__ACTIVITY__:
Output every entry below exactly, without its pictures.

___ RECORD EXTRACTS ___

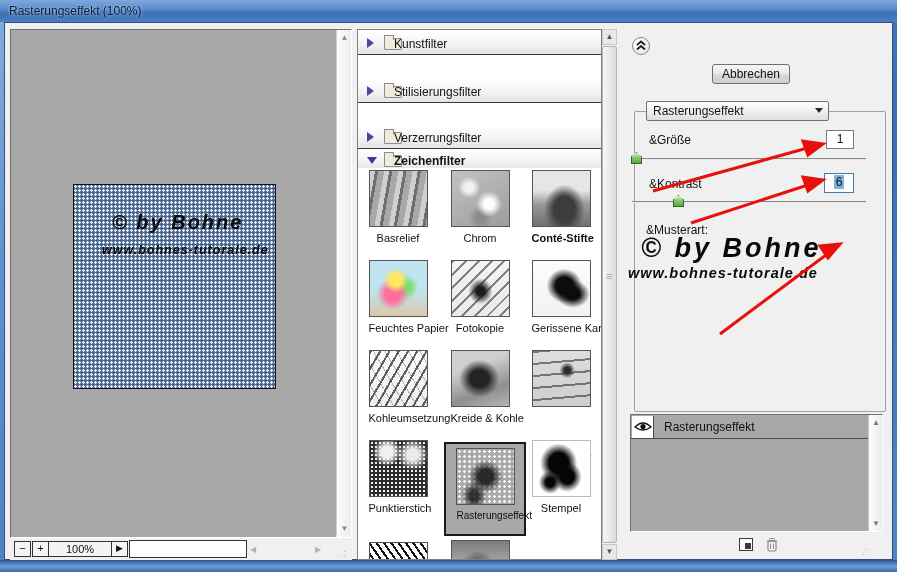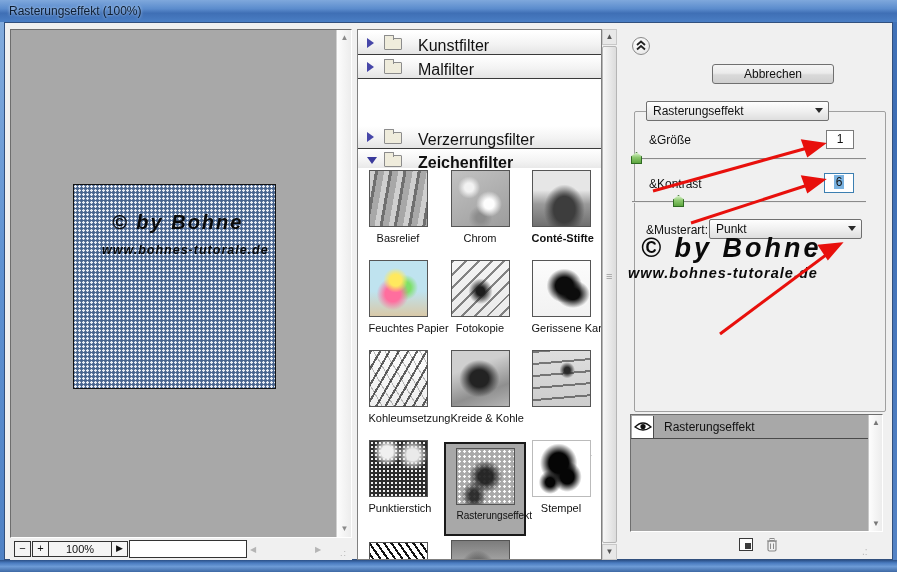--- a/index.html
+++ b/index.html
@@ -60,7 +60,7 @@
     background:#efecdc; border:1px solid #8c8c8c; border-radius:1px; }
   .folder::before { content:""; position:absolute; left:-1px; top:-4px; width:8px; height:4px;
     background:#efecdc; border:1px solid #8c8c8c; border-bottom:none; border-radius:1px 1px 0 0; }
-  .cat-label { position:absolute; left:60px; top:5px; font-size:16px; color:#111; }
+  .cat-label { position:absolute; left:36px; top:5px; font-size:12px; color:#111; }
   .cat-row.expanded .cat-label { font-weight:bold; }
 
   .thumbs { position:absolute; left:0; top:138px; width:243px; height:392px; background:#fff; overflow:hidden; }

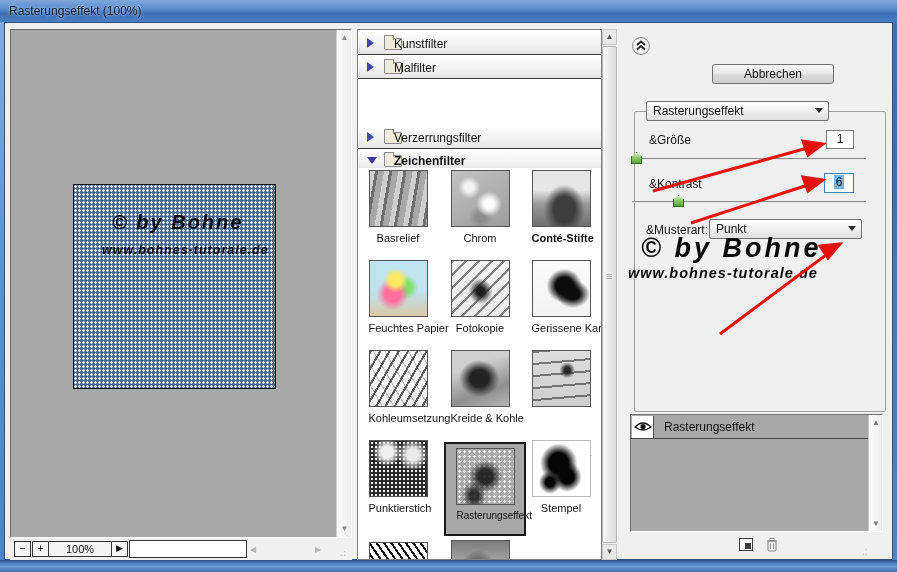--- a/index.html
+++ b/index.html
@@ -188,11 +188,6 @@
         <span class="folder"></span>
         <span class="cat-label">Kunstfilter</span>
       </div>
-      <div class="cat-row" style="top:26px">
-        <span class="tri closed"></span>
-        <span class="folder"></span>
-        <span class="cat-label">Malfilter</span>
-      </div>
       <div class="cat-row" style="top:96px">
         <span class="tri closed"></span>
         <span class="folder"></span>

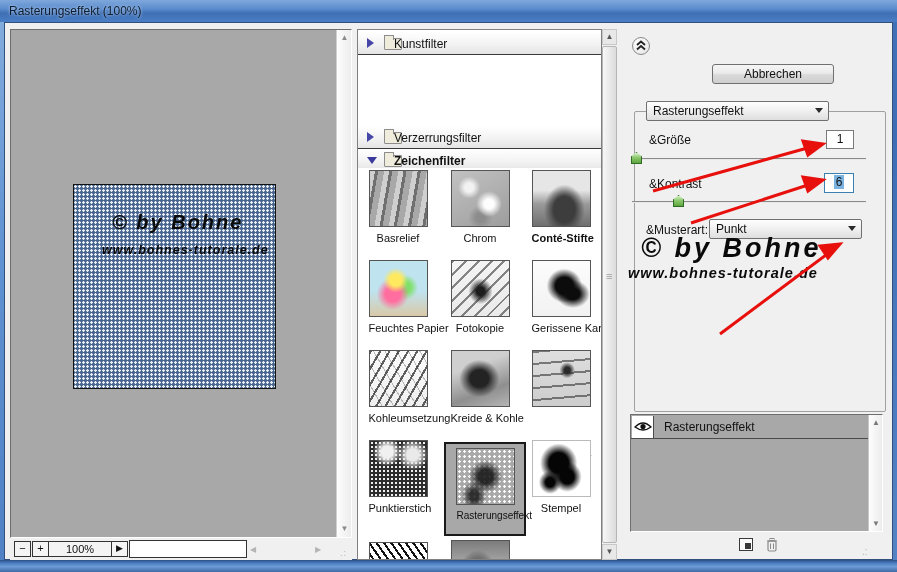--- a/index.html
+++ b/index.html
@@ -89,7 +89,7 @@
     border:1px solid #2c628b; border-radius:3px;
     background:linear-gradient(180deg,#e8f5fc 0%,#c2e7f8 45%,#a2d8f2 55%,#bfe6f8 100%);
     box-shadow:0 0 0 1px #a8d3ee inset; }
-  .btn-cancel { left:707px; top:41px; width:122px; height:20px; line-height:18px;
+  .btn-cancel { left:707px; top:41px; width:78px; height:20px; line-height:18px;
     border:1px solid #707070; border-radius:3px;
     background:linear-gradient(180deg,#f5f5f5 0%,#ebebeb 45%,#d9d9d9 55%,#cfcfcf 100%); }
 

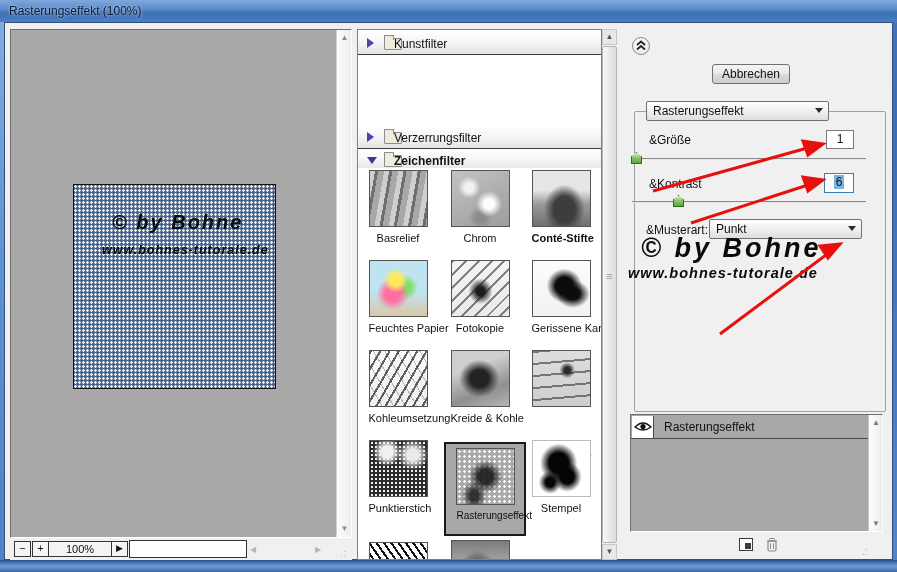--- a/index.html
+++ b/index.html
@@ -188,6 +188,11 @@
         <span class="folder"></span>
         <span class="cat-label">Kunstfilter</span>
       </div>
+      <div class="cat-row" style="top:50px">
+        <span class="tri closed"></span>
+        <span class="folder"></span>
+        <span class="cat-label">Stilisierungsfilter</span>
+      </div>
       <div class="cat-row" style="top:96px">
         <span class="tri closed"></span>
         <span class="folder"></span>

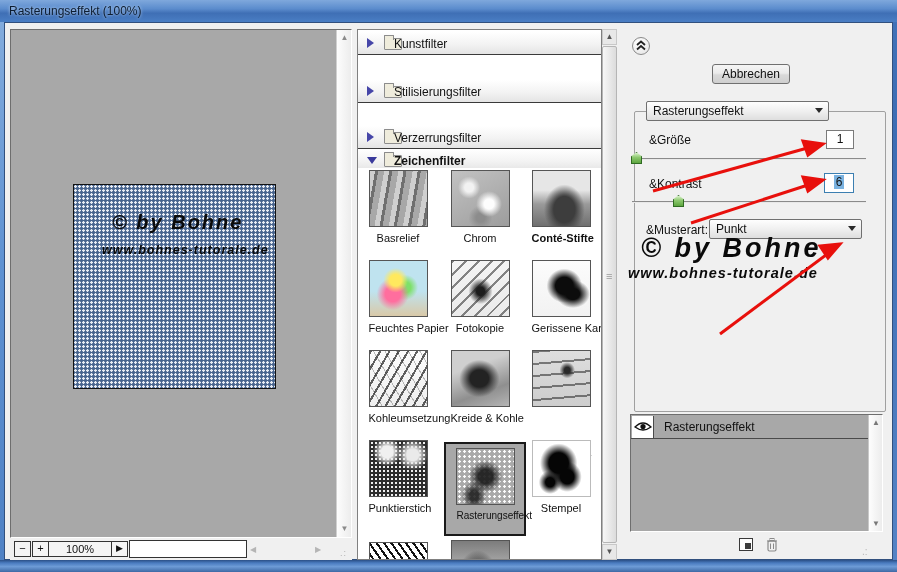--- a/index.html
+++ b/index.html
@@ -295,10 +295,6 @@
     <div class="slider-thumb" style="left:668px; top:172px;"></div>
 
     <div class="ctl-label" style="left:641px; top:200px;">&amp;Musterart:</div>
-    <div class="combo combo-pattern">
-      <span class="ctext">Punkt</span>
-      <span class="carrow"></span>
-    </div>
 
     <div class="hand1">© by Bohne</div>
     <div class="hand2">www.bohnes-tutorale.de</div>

___

__RESULT__:
--- a/index.html
+++ b/index.html
@@ -60,7 +60,7 @@
     background:#efecdc; border:1px solid #8c8c8c; border-radius:1px; }
   .folder::before { content:""; position:absolute; left:-1px; top:-4px; width:8px; height:4px;
     background:#efecdc; border:1px solid #8c8c8c; border-bottom:none; border-radius:1px 1px 0 0; }
-  .cat-label { position:absolute; left:60px; top:5px; font-size:16px; color:#111; }
+  .cat-label { position:absolute; left:36px; top:5px; font-size:12px; color:#111; }
   .cat-row.expanded .cat-label { font-weight:bold; }
 
   .thumbs { position:absolute; left:0; top:138px; width:243px; height:392px; background:#fff; overflow:hidden; }

--- a/index.html
+++ b/index.html
@@ -188,11 +188,6 @@
         <span class="folder"></span>
         <span class="cat-label">Kunstfilter</span>
       </div>
-      <div class="cat-row" style="top:26px">
-        <span class="tri closed"></span>
-        <span class="folder"></span>
-        <span class="cat-label">Malfilter</span>
-      </div>
       <div class="cat-row" style="top:96px">
         <span class="tri closed"></span>
         <span class="folder"></span>

--- a/index.html
+++ b/index.html
@@ -89,7 +89,7 @@
     border:1px solid #2c628b; border-radius:3px;
     background:linear-gradient(180deg,#e8f5fc 0%,#c2e7f8 45%,#a2d8f2 55%,#bfe6f8 100%);
     box-shadow:0 0 0 1px #a8d3ee inset; }
-  .btn-cancel { left:707px; top:41px; width:122px; height:20px; line-height:18px;
+  .btn-cancel { left:707px; top:41px; width:78px; height:20px; line-height:18px;
     border:1px solid #707070; border-radius:3px;
     background:linear-gradient(180deg,#f5f5f5 0%,#ebebeb 45%,#d9d9d9 55%,#cfcfcf 100%); }
 

--- a/index.html
+++ b/index.html
@@ -188,6 +188,11 @@
         <span class="folder"></span>
         <span class="cat-label">Kunstfilter</span>
       </div>
+      <div class="cat-row" style="top:50px">
+        <span class="tri closed"></span>
+        <span class="folder"></span>
+        <span class="cat-label">Stilisierungsfilter</span>
+      </div>
       <div class="cat-row" style="top:96px">
         <span class="tri closed"></span>
         <span class="folder"></span>

--- a/index.html
+++ b/index.html
@@ -295,10 +295,6 @@
     <div class="slider-thumb" style="left:668px; top:172px;"></div>
 
     <div class="ctl-label" style="left:641px; top:200px;">&amp;Musterart:</div>
-    <div class="combo combo-pattern">
-      <span class="ctext">Punkt</span>
-      <span class="carrow"></span>
-    </div>
 
     <div class="hand1">© by Bohne</div>
     <div class="hand2">www.bohnes-tutorale.de</div>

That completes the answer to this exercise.